_Directions_
Search the records for the string "Lasche", and show each line where it appears.

_Input data_
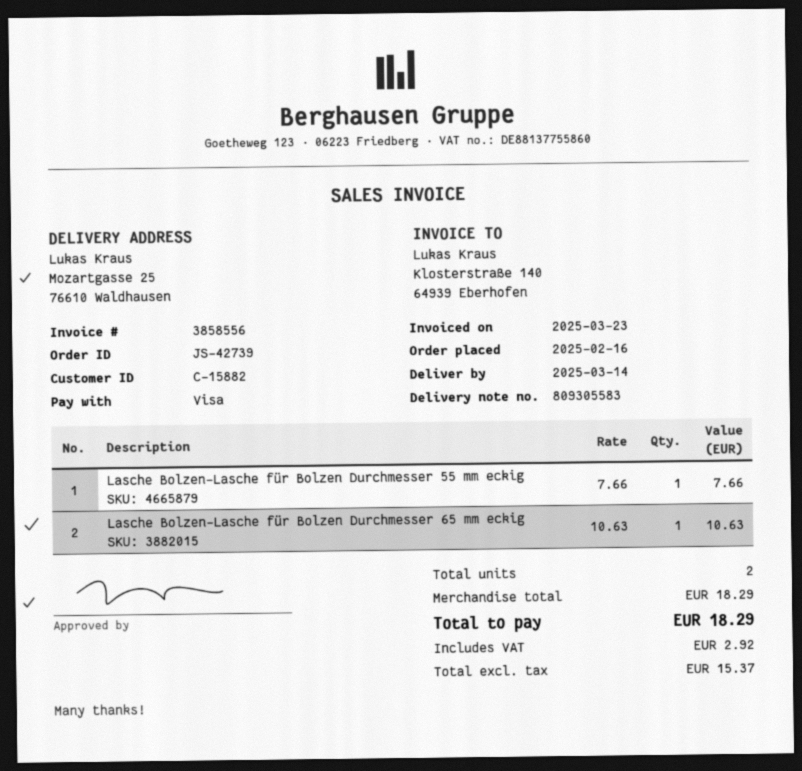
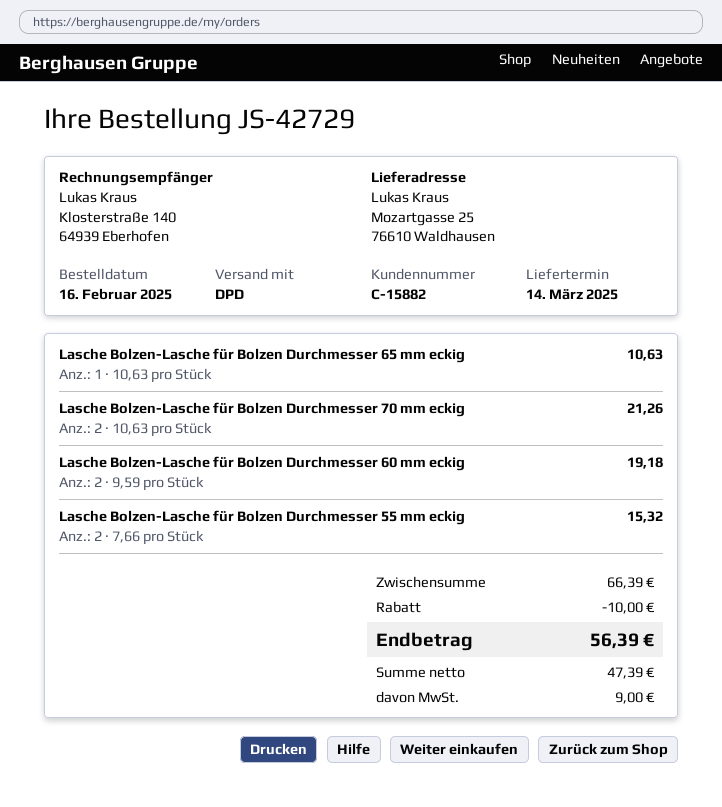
order number: JS-42739 -> JS-42729
Lasche Bolzen-Lasche für Bolzen Durchmesser 55 mm eckig: 1 x 7.66 = 7.66 -> 2 x 7.66 = 15.32
Lasche Bolzen-Lasche für Bolzen Durchmesser 70 mm eckig: none -> 2 x 10.63 = 21.26
Lasche Bolzen-Lasche für Bolzen Durchmesser 60 mm eckig: none -> 2 x 9.59 = 19.18
subtotal: 18.29 -> 66.39
discount: none -> 10.00
net: 15.37 -> 47.39
tax: 2.92 -> 9.00
total: 18.29 -> 56.39

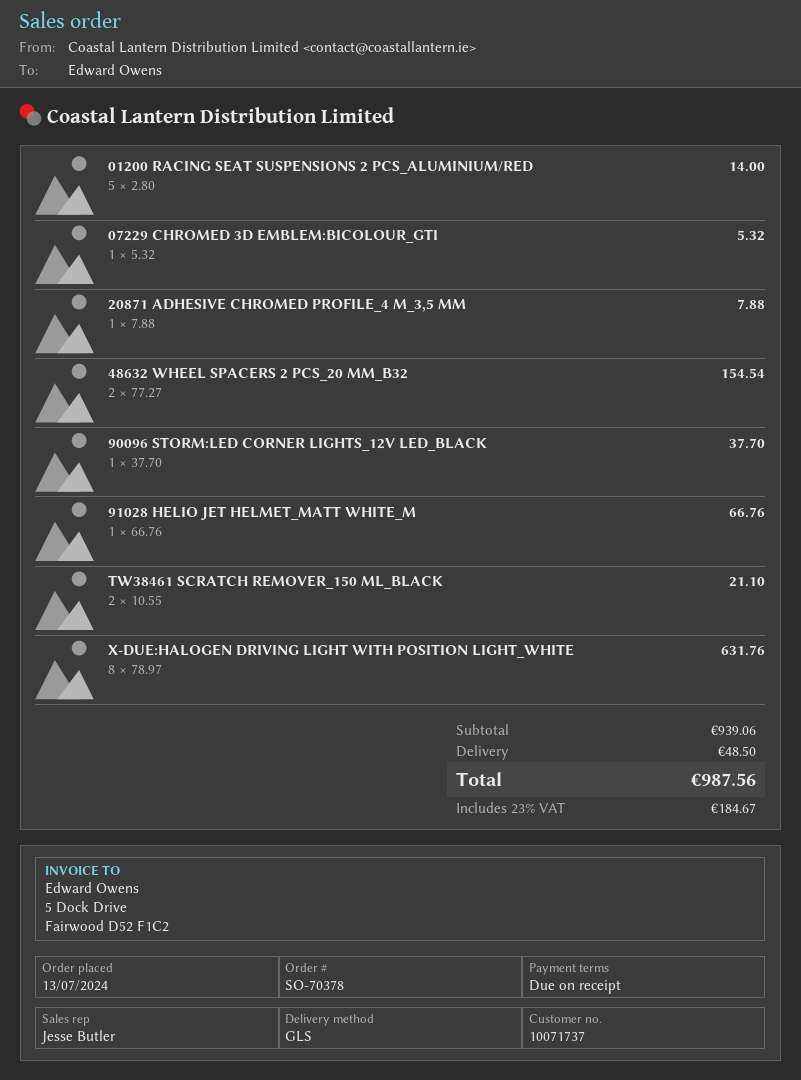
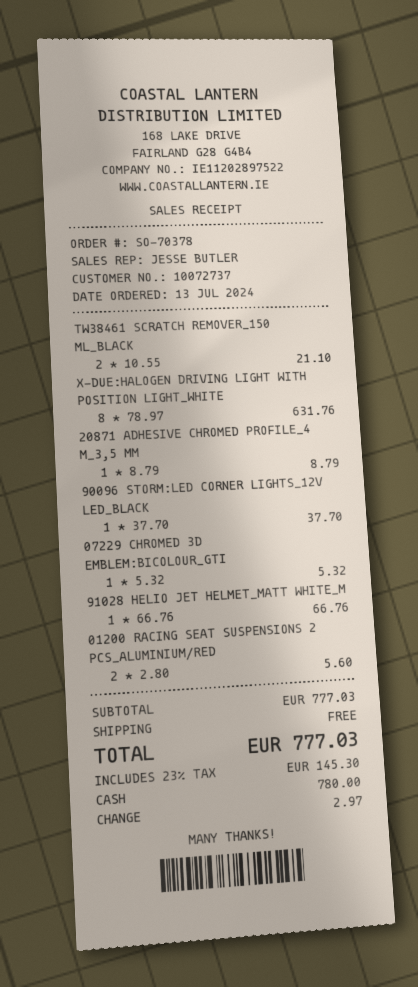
customer number: 10071737 -> 10072737
01200 RACING SEAT SUSPENSIONS 2 PCS_ALUMINIUM/RED: 5 x 2.80 = 14.00 -> 2 x 2.80 = 5.60
20871 ADHESIVE CHROMED PROFILE_4 M_3,5 MM: 1 x 7.88 = 7.88 -> 1 x 8.79 = 8.79
48632 WHEEL SPACERS 2 PCS_20 MM_B32: 2 x 77.27 = 154.54 -> none
subtotal: 939.06 -> 777.03
shipping: 48.50 -> 0.00
tax: 23% = 184.67 -> 23% = 145.30
total: 987.56 -> 777.03

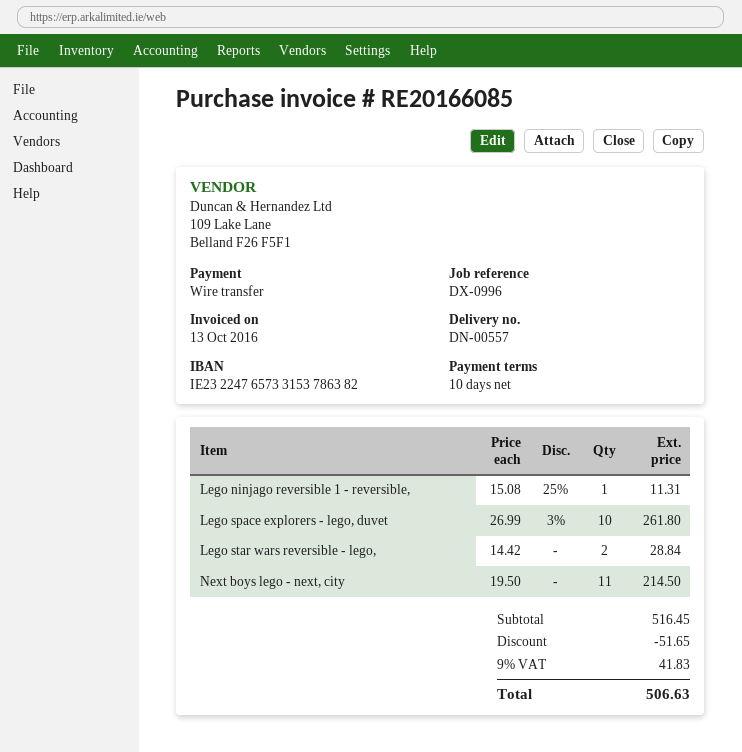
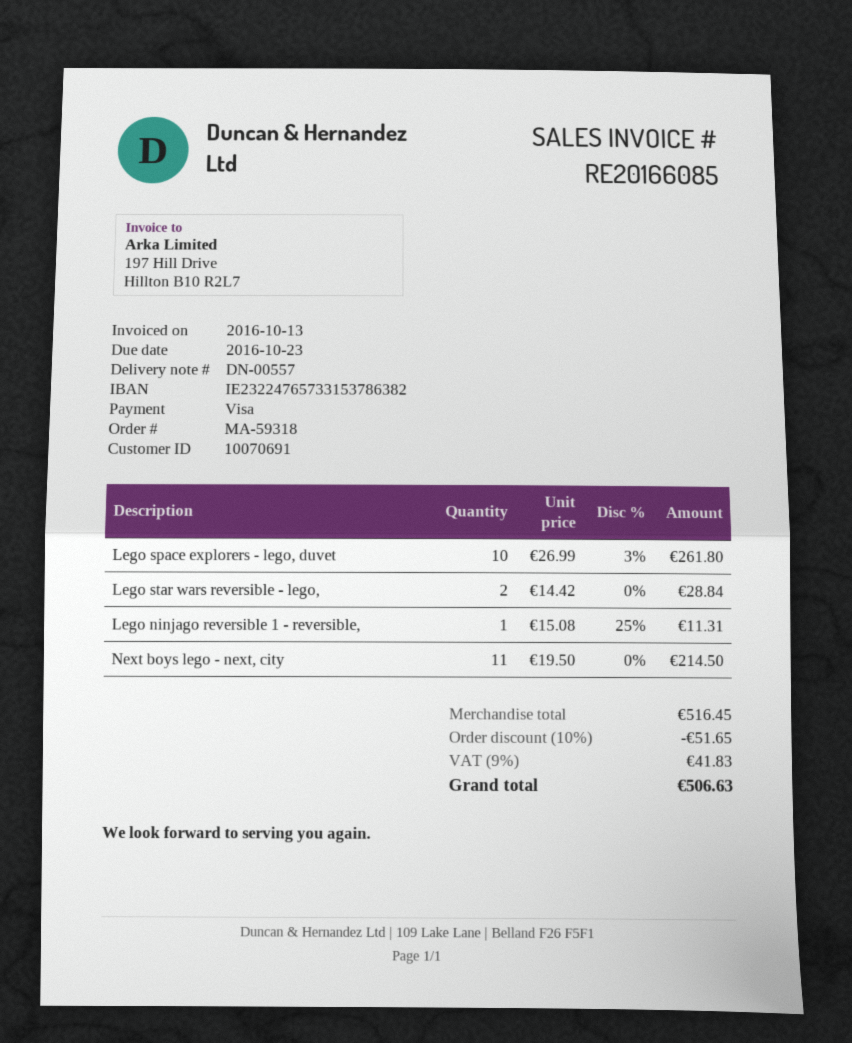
payment method: bank transfer -> Visa

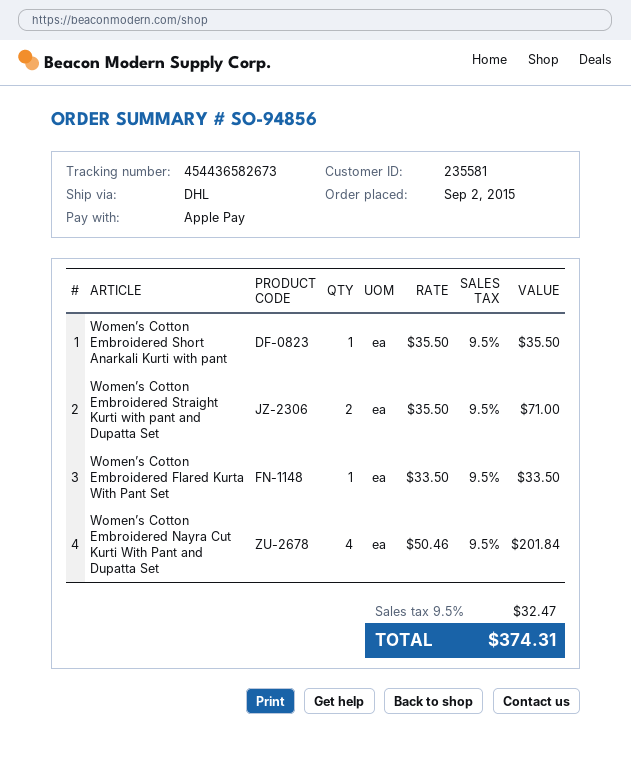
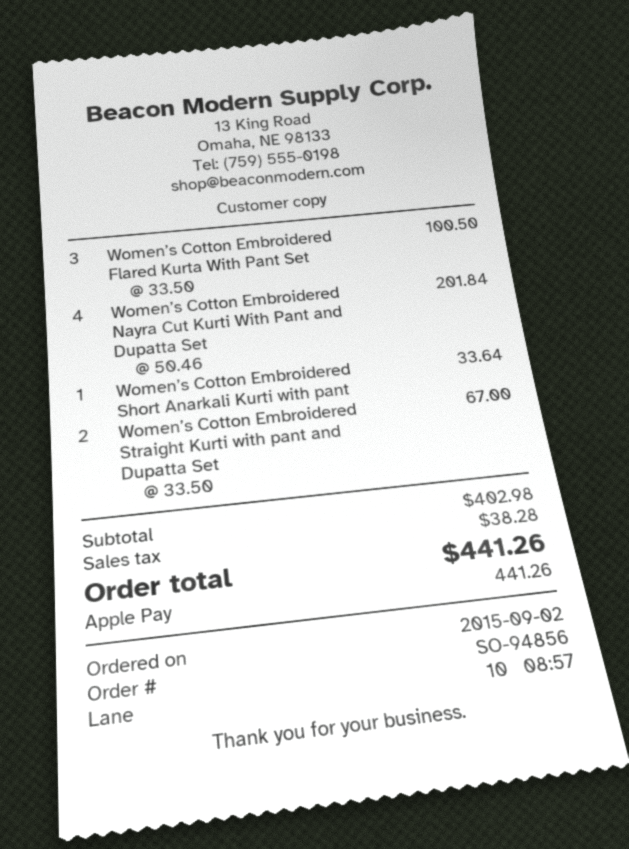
Women’s Cotton Embroidered Short Anarkali Kurti with pant: 1 x 35.50 = 35.50 -> 1 x 33.64 = 33.64
Women’s Cotton Embroidered Straight Kurti with pant and Dupatta Set: 2 x 35.50 = 71.00 -> 2 x 33.50 = 67.00
Women’s Cotton Embroidered Flared Kurta With Pant Set: 1 x 33.50 = 33.50 -> 3 x 33.50 = 100.50
tax: 32.47 -> 38.28
total: 374.31 -> 441.26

_Your solution_
Lasche Bolzen-Lasche für Bolzen Durchmesser 55 mm eckig: 1 x 7.66 = 7.66 -> 2 x 7.66 = 15.32
Lasche Bolzen-Lasche für Bolzen Durchmesser 70 mm eckig: none -> 2 x 10.63 = 21.26
Lasche Bolzen-Lasche für Bolzen Durchmesser 60 mm eckig: none -> 2 x 9.59 = 19.18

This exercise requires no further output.